According to Kazley, the researchers looked at total costs per patient admission, with the total charges reported multiplied by the hospital-specific cost-to-charge ratio for 2009.
Their analysis included over 5 million individual patient cases—about 30 percent of which occurred in hospitals that use advanced EHRs. The researchers determined that the mean overall total cost per admission was $7,938 at hospitals without advanced EHRs compared to a mean cost per patient admission of $7,207 at hospitals with advanced EHRs—a difference of $731 (slightly less than 10 percent).

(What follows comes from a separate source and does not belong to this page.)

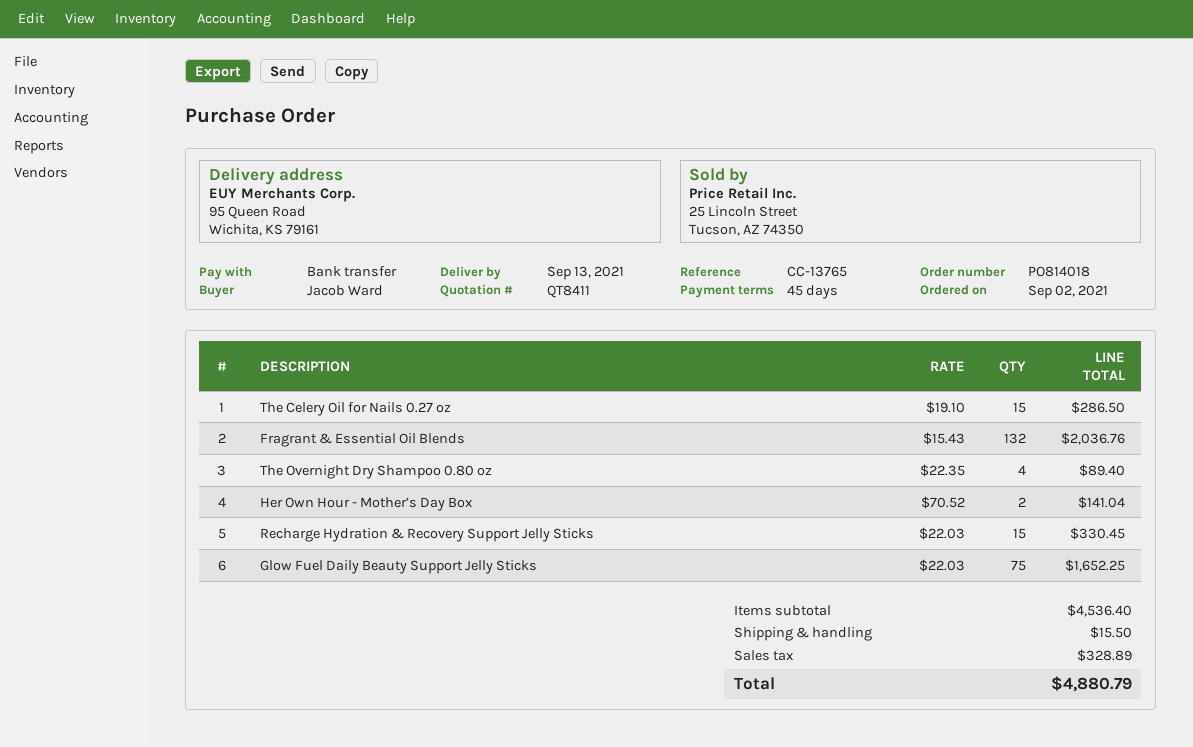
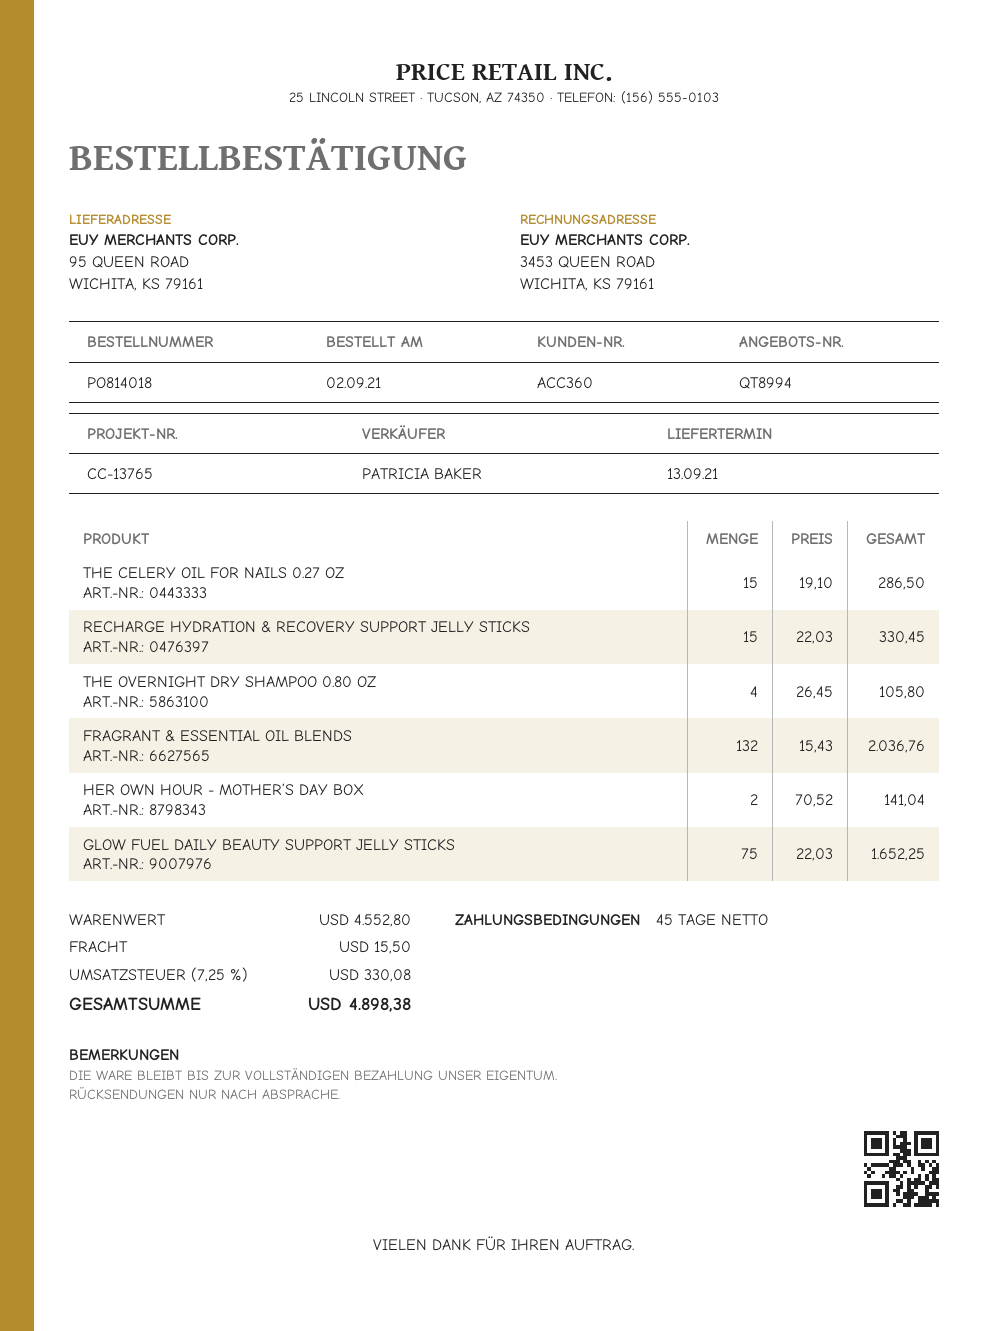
quote number: QT8411 -> QT8994
The Overnight Dry Shampoo 0.80 oz: 4 x 22.35 = 89.40 -> 4 x 26.45 = 105.80
subtotal: 4536.40 -> 4552.80
tax: 328.89 -> 330.08
total: 4880.79 -> 4898.38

Despite the costs involved in adopting, implementing and maintaining EHRs, the study "supports the business case for the costly implementation and maintenance of an EHR system,” the authors wrote.
The authors further concluded that cost savings might not be realized until multiple advanced features, including CPOE and CDS, are included in and implemented in an EHR. “Since EHR systems are complex and costly to implement, it is often a multistage process to adopt and use EHRs,” Kazley and her colleagues wrote. “Thus, hospitals must anticipate that the financial savings may not exist until advanced, 'meaningful' use is attained. The majority of hospitals have yet to reach the stage of implementation where cost savings are possible, since they are not using advanced EHRs.”
In the meantime, “what this tells us is that there are savings for third-party payers and patients, and they may want to shop and find hospitals where they may want to have a procedure done that has an advanced EHR if they believe it will help them receive high quality care and save a few dollars here and there,” Kazley said. “And I think it’s worth the investment for the hospital.”